• [WHAT THE EXERCISE ASKS] Your response should contain every line from the data below that holds the string "left".

• [INPUT DATA]
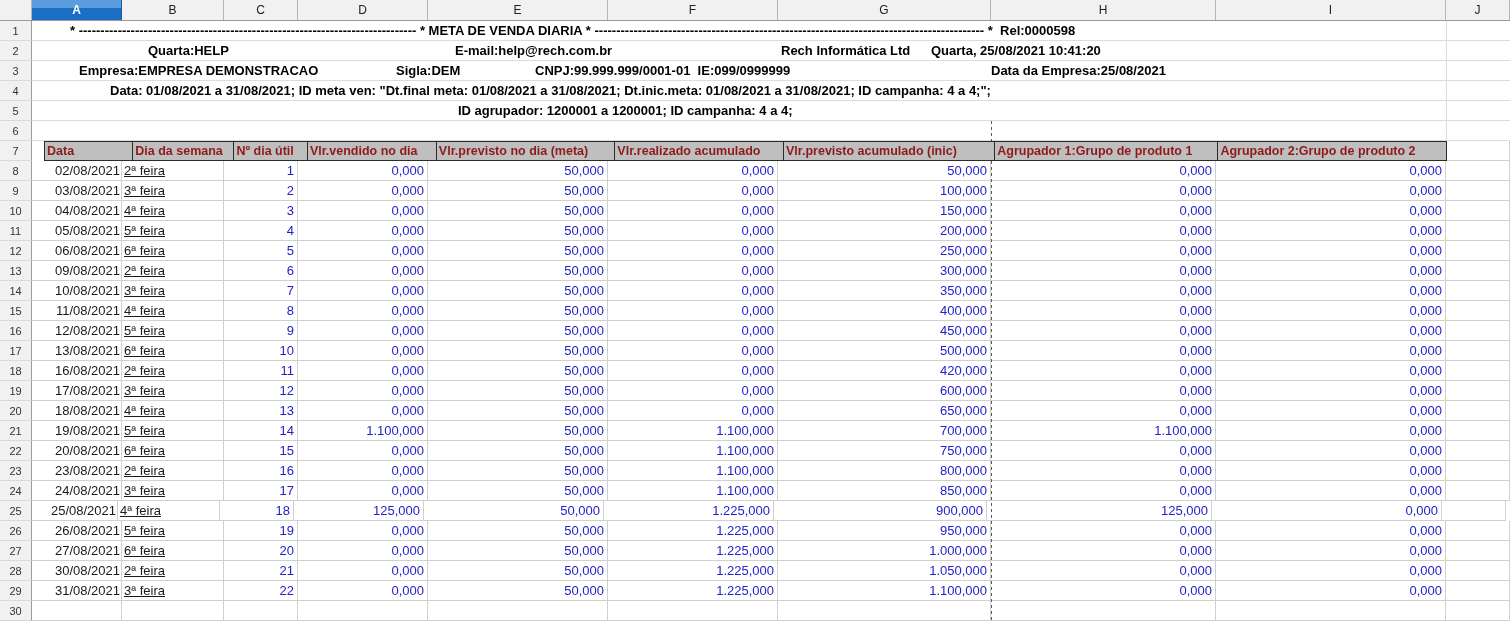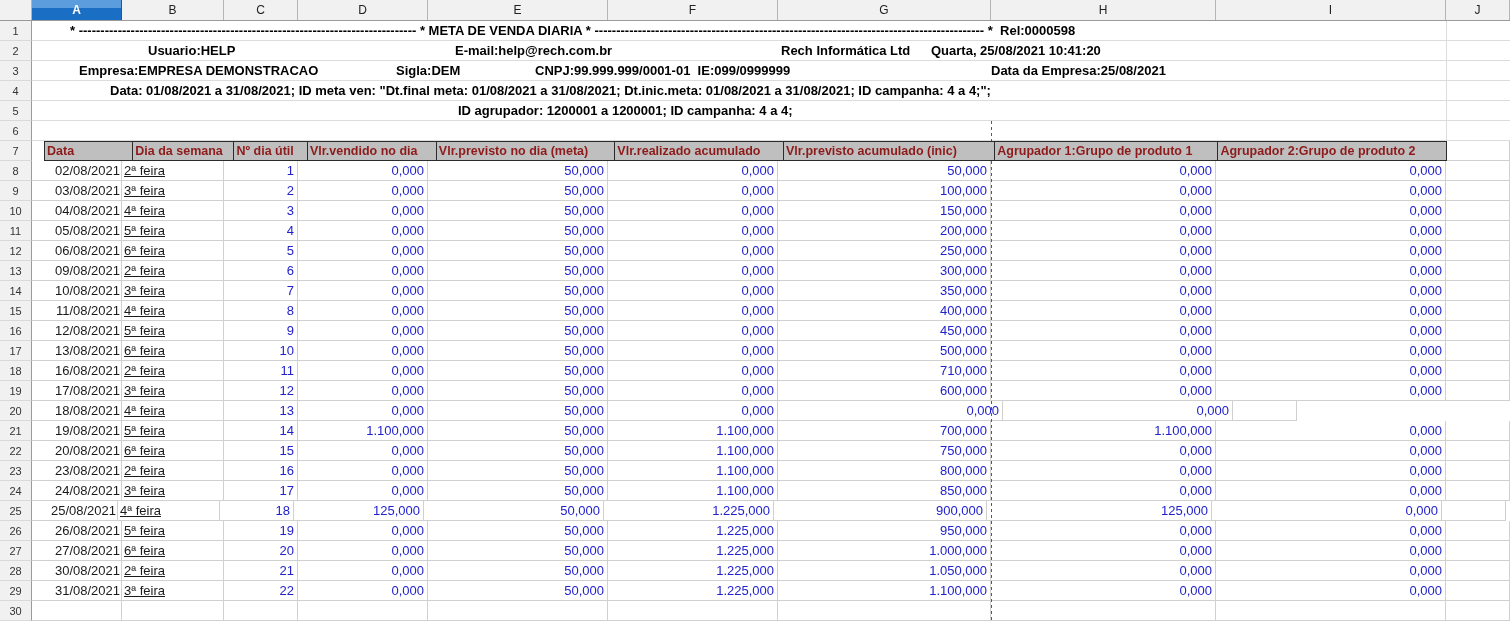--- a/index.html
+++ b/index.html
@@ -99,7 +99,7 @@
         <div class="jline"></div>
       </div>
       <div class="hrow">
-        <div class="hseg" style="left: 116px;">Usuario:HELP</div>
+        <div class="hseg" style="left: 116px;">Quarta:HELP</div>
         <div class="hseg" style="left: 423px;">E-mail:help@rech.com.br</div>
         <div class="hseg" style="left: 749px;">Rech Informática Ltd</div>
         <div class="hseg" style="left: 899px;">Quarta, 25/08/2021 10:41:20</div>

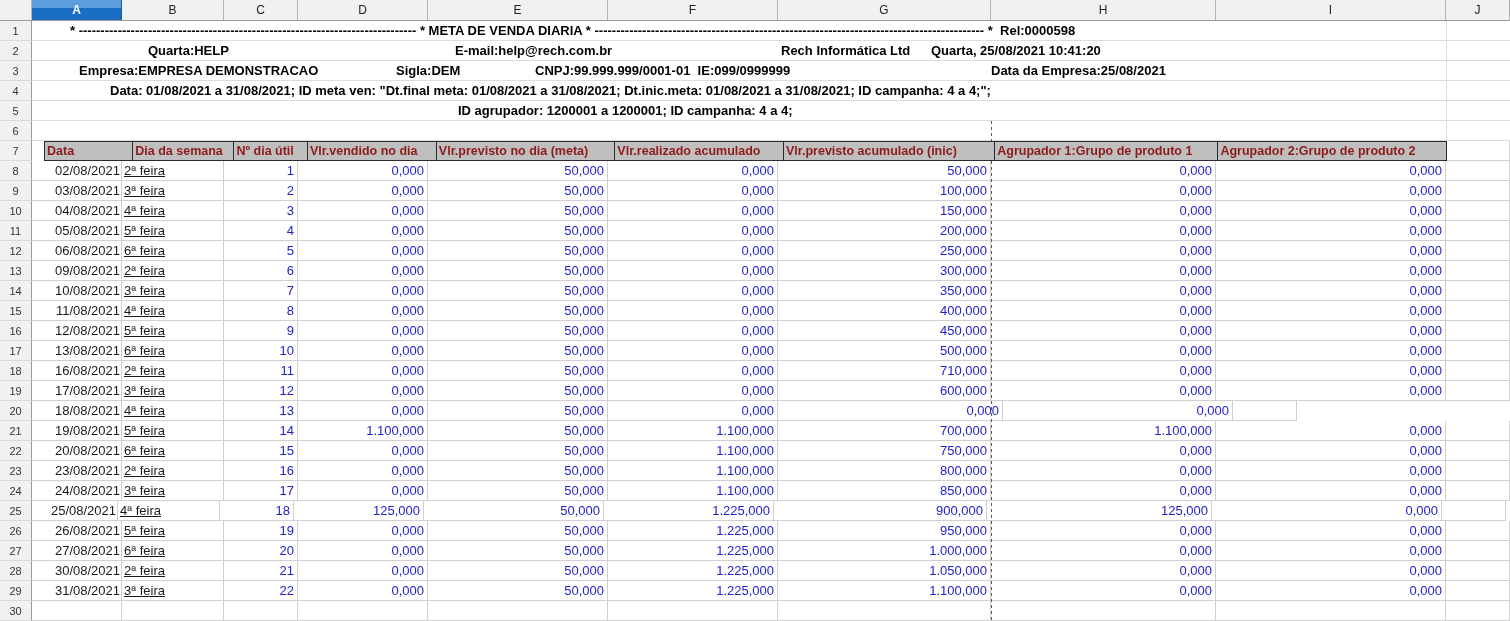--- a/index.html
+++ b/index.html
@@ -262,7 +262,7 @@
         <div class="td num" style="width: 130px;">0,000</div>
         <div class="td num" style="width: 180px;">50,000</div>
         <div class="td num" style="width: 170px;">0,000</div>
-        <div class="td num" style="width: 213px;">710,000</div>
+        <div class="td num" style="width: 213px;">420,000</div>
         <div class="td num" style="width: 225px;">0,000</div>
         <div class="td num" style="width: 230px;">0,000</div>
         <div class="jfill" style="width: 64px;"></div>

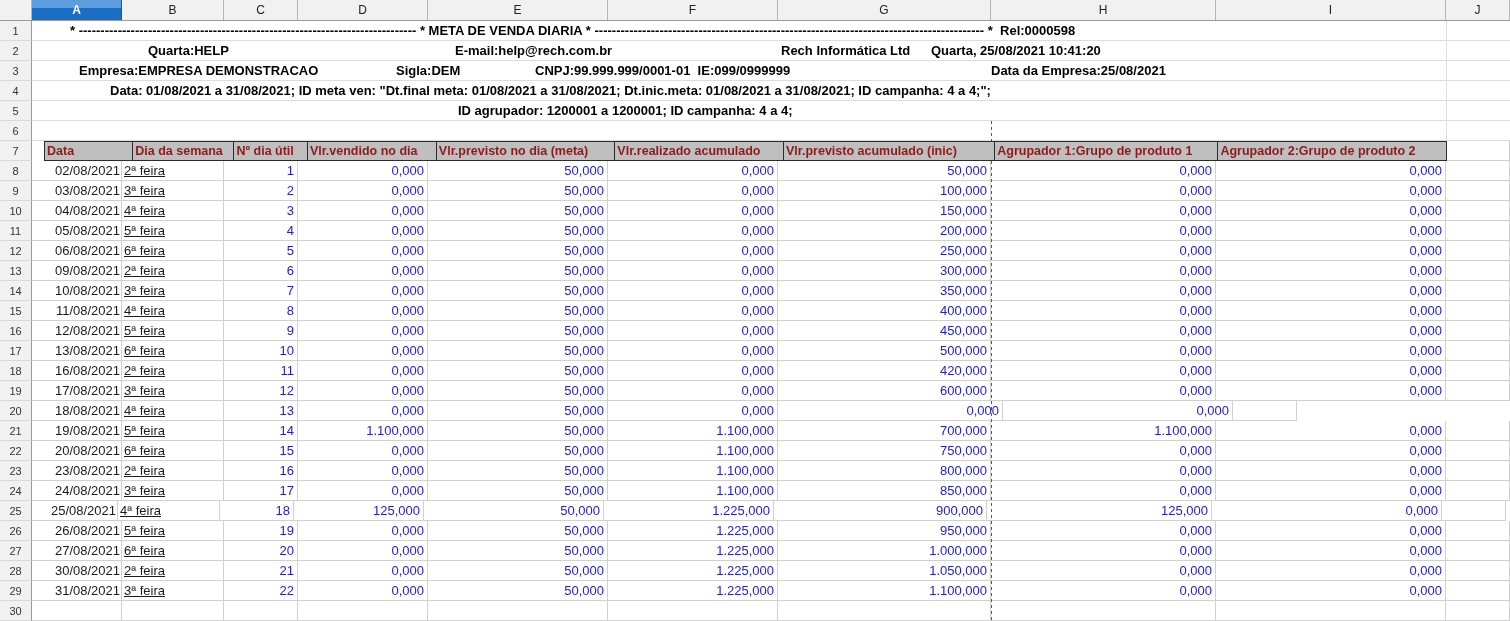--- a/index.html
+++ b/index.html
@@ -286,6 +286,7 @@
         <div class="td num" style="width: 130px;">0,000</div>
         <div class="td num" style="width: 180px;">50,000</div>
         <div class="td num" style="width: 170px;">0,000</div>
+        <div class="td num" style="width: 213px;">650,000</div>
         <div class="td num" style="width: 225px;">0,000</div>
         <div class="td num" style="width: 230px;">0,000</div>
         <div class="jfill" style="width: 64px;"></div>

• [RESULT OF THE TASK]
-        <div class="hseg" style="left: 116px;">Usuario:HELP</div>
+        <div class="hseg" style="left: 116px;">Quarta:HELP</div>
         <div class="hseg" style="left: 423px;">E-mail:help@rech.com.br</div>
         <div class="hseg" style="left: 749px;">Rech Informática Ltd</div>
         <div class="hseg" style="left: 899px;">Quarta, 25/08/2021 10:41:20</div>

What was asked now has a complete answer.